======== Supplied records
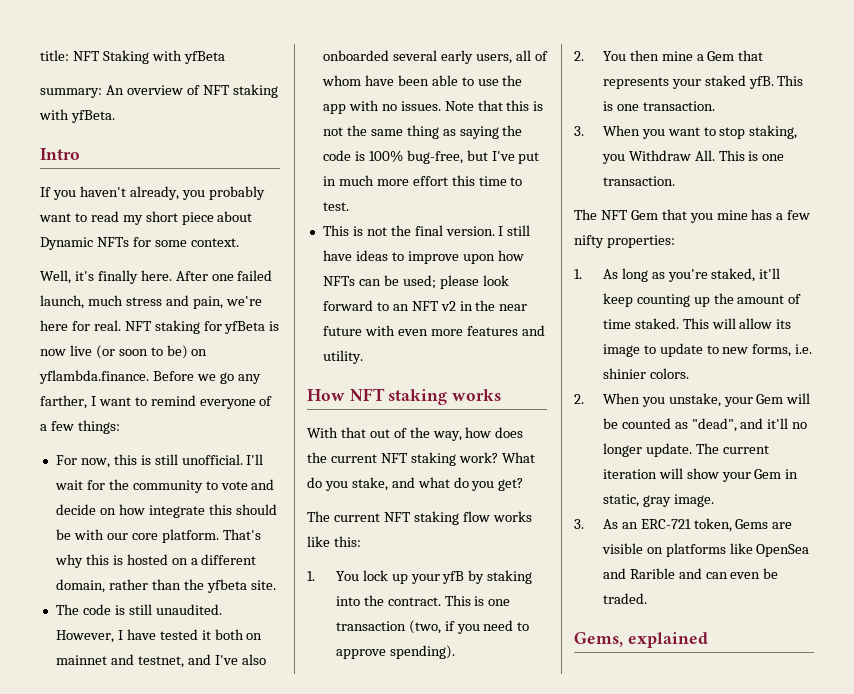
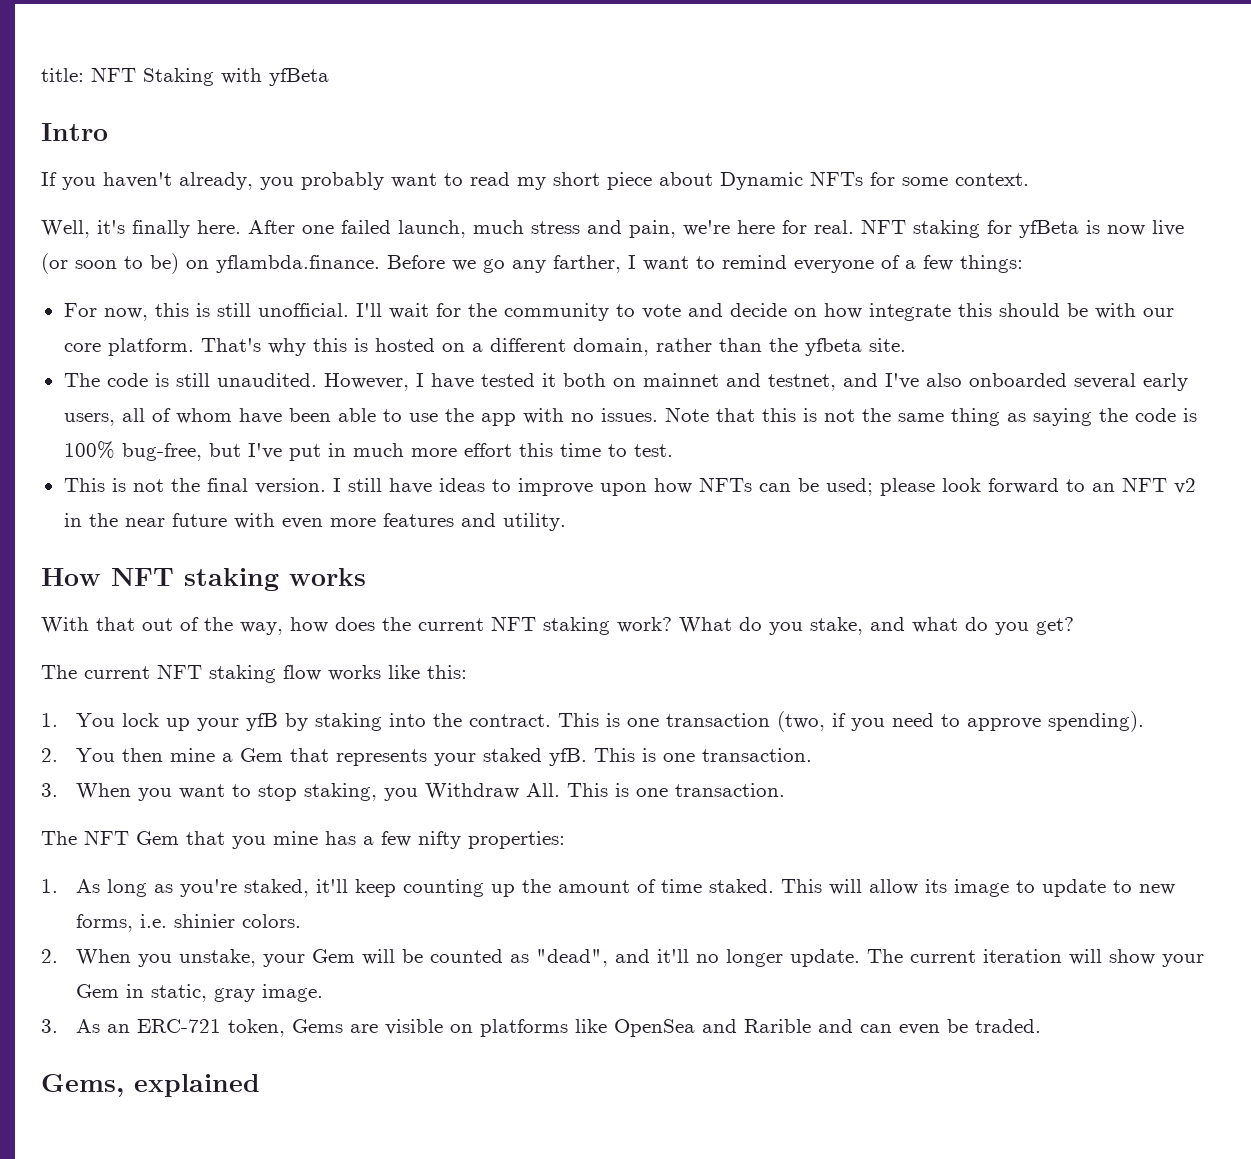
- summary: An overview of NFT staking with yfBeta.

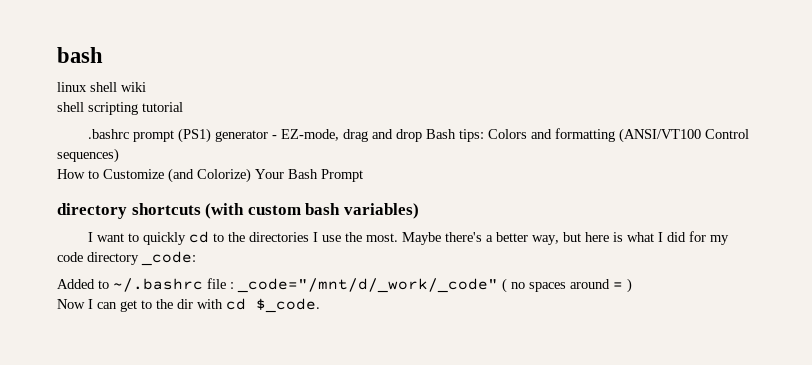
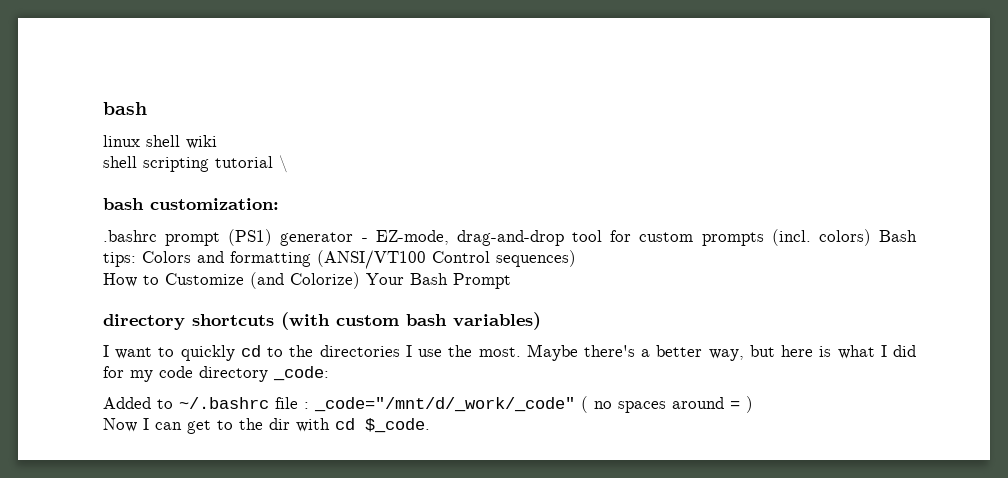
- shell scripting tutorial
+ shell scripting tutorial \
+ bash customization:
- .bashrc prompt (PS1) generator - EZ-mode, drag and drop Bash tips: Colors and formatting (ANSI/VT100 Control sequences)
+ .bashrc prompt (PS1) generator - EZ-mode, drag-and-drop tool for custom prompts (incl. colors) Bash tips: Colors and formatting (ANSI/VT100 Control sequences)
================
## What this task involves
Counting only lines above that contain the string "scripting", report how many there are and write nothing further.

## Response to this task
2